Tra le infezioni registrate, 23 hanno sviluppato la forma neuro-invasiva, la più grave, che può portare a encefalite o meningite, mentre sei pazienti hanno presentato sintomi febbrili lievi e un caso asintomatico è stato rilevato in un donatore di sangue. A preoccupare, in particolare, è il decesso di un’82enne a Fondi, ricoverata per sei giorni prima del peggioramento delle condizioni. Altri contagi sono stati segnalati tra Aprilia, Cisterna di Latina, Pontinia e Sabaudia, aree dove la presenza di zanzare infette sembra essere più elevata.

Ma come distinguere i sintomi del West Nile da quelli di una banale influenza? Nella maggior parte dei casi (circa l’80%), l’infezione decorre in modo asintomatico, ma quando si manifesta, i segni iniziali includono febbre, mal di testa, nausea, vomito, linfonodi ingrossati e sfoghi cutanei. Nei soggetti fragili – anziani, immunodepressi o chi soffre di patologie croniche – il virus può attaccare il sistema nervoso centrale, provocando complicanze anche letali. A Torino, un 80enne è stato recentemente ricoverato per una forma neuro-invasiva, ma le sue condizioni, fortunatamente, sono in netto miglioramento.

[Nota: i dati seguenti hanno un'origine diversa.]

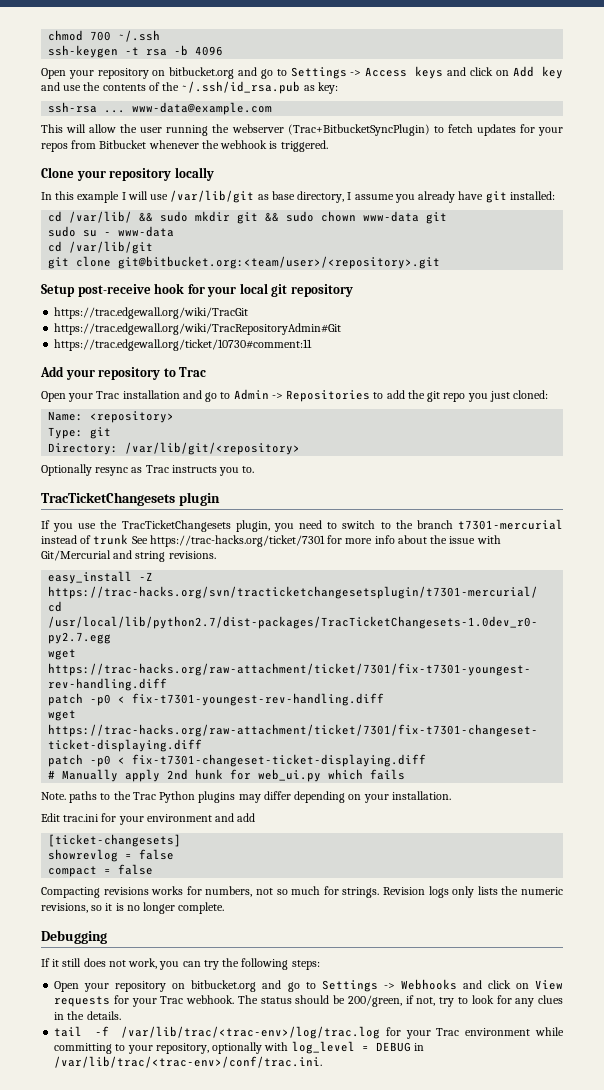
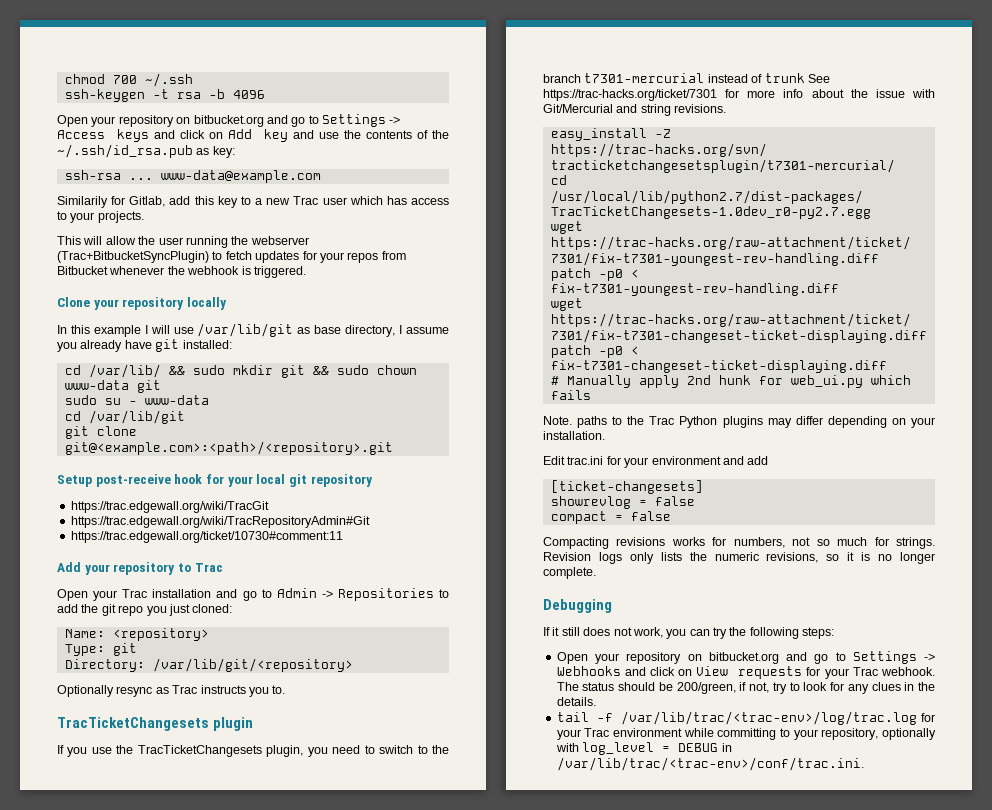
+ Similarily for Gitlab, add this key to a new Trac user which has access to your projects.
- git clone git@bitbucket.org:<team/user>/<repository>.git
+ git clone git@<example.com>:<path>/<repository>.git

Il periodo di maggiore circolazione del virus coincide con i mesi caldi, da maggio a novembre, quando le zanzare sono più attive. Non esiste un vaccino per l’uomo, né terapie specifiche: il trattamento si limita a gestire i sintomi. Per questo, la prevenzione resta cruciale: evitare ristagni d’acqua, usare repellenti e indossare abiti coprenti nelle ore serali riduce il rischio di punture. Le autorità sanitarie, intanto, intensificano i controlli sulle donazioni di sangue e sugli organi trapiantabili, dato che il virus può essere trasmesso anche per via ematica.